BEGIN Entries provided

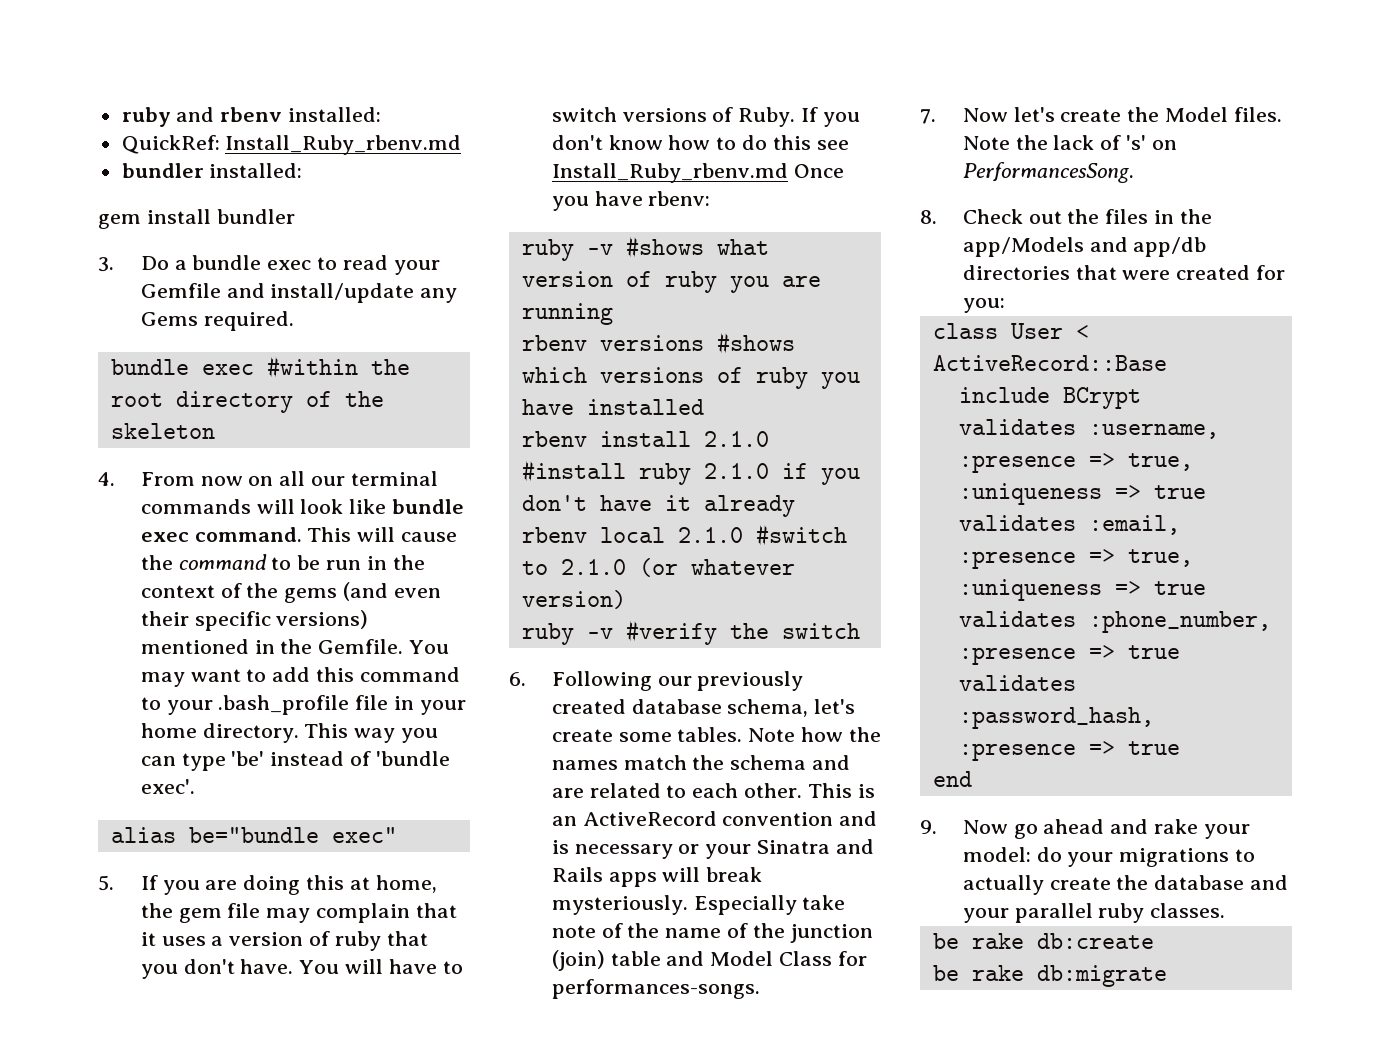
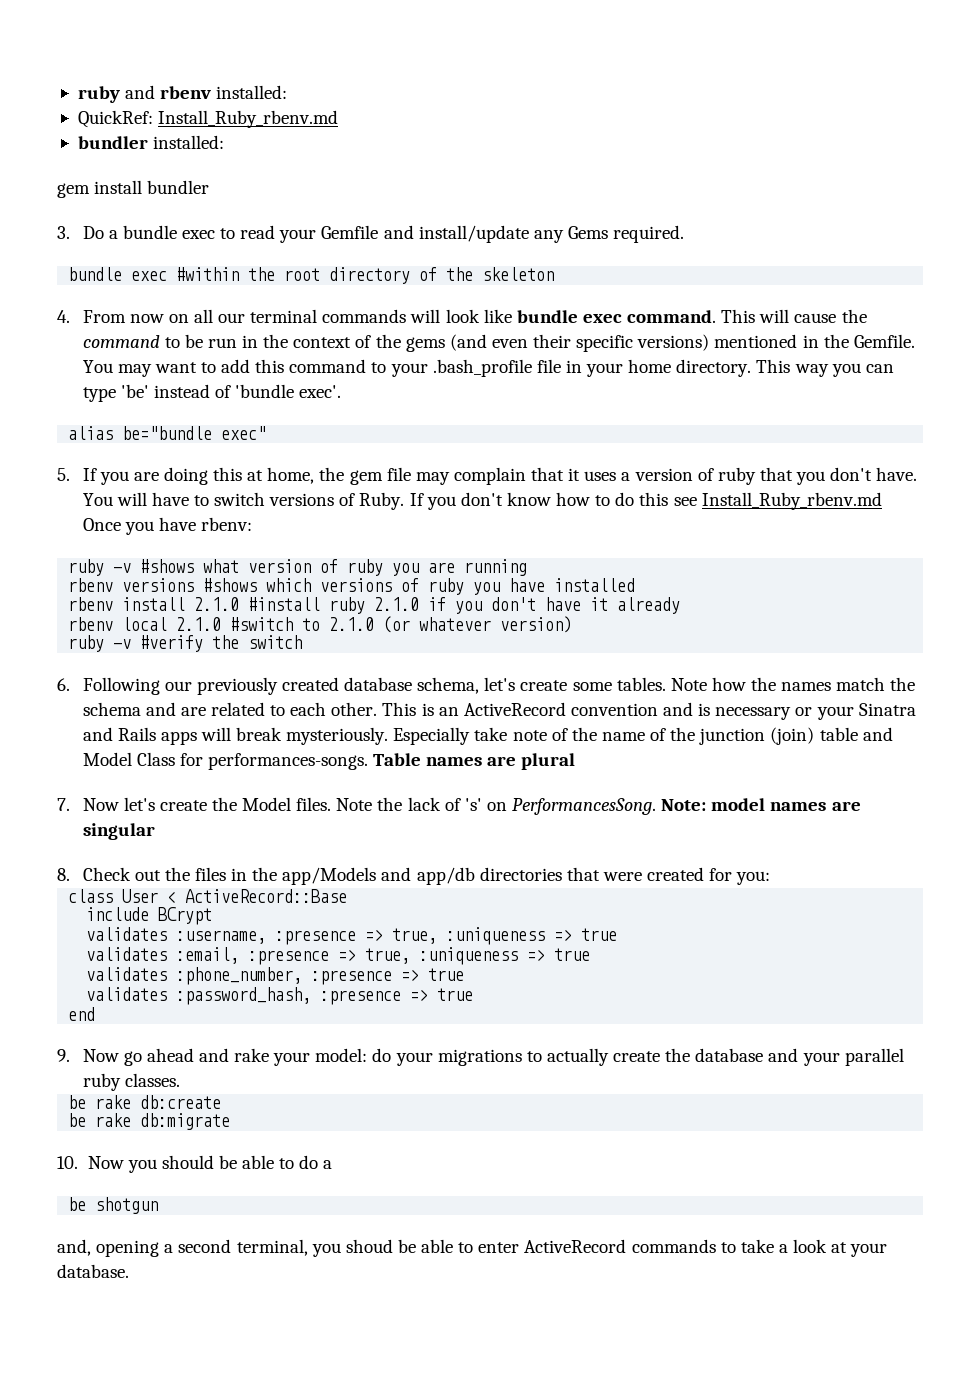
(760, 989) none -> [373,753,576,770] Table names are plural
(1134, 172) none -> [661,798,861,811] [82,823,155,840] Note: model names are singular
(1167, 976) none -> [57,1155,333,1173] [68,1197,159,1214] [57,1239,888,1257] [57,1264,129,1278] // 10. Now you should be able to do a // be shotgun // and, opening a second terminal, you shoud be able to enter ActiveRecord commands to take a look at your database.

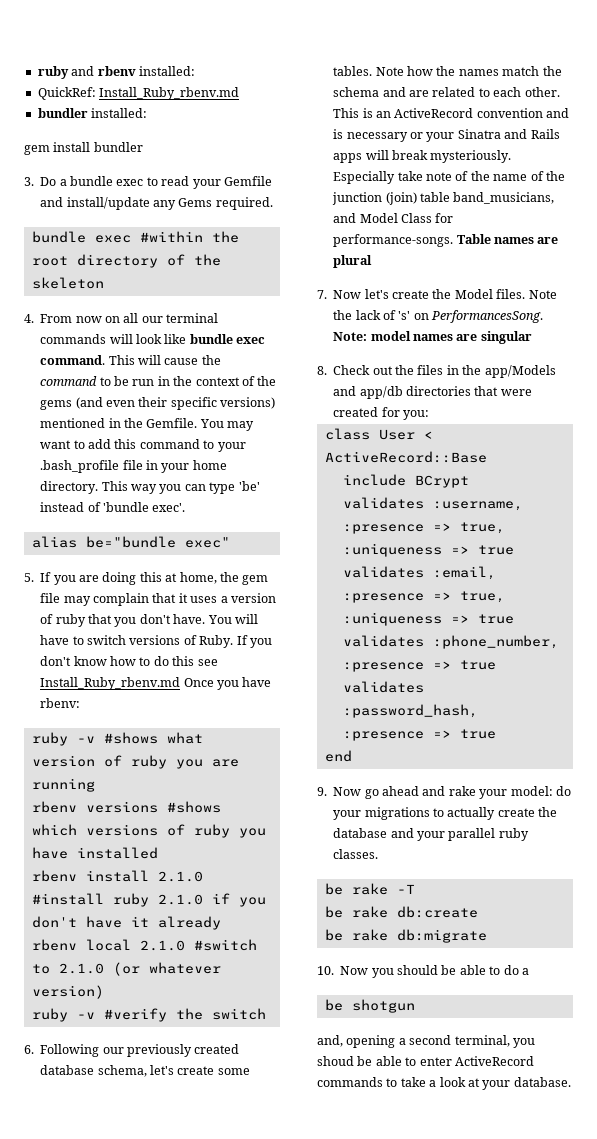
(858, 734) none -> [453,192,555,204] band_musicians,
[207,753,368,770] performances-songs. -> [333,234,454,247] performance-songs.
(180, 1080) none -> [324,883,415,895] // be rake -T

END Entries provided

• _Work to complete_
The lines wanted are those from the one with "[207,753,368,770] performances-songs. ->" through the last line of the records, repeated exactly and with both ends included.

• _Solution_
[207,753,368,770] performances-songs. -> [333,234,454,247] performance-songs.
(180, 1080) none -> [324,883,415,895] // be rake -T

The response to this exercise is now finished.